What this task involves: Your task is to write out every line of the data exactly. Drop the pictures.

Record excerpts:
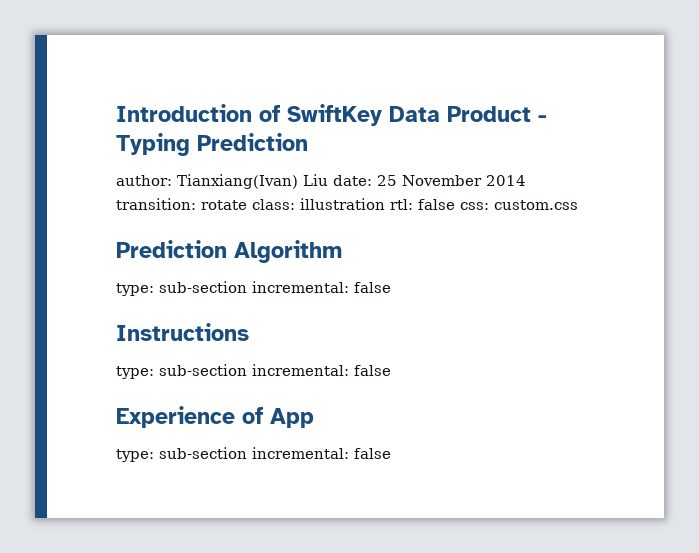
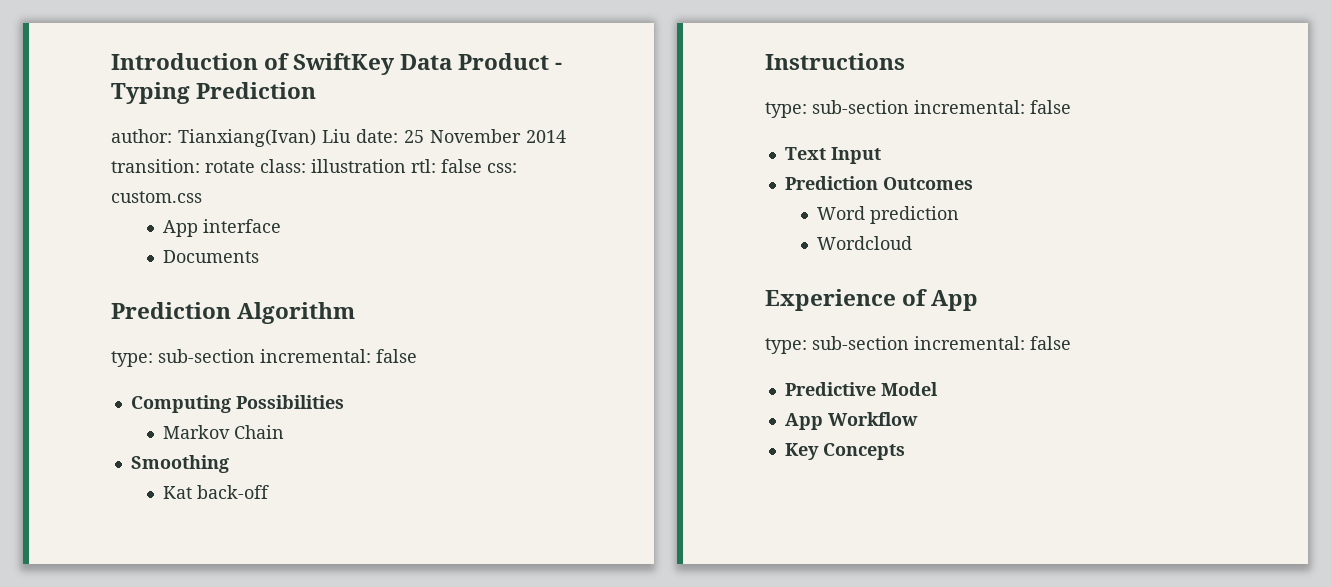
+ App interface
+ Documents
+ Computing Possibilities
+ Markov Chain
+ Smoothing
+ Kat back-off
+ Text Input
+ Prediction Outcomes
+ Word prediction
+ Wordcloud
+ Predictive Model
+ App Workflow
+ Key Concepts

Result:
+ App interface
+ Documents
+ Computing Possibilities
+ Markov Chain
+ Smoothing
+ Kat back-off
+ Text Input
+ Prediction Outcomes
+ Word prediction
+ Wordcloud
+ Predictive Model
+ App Workflow
+ Key Concepts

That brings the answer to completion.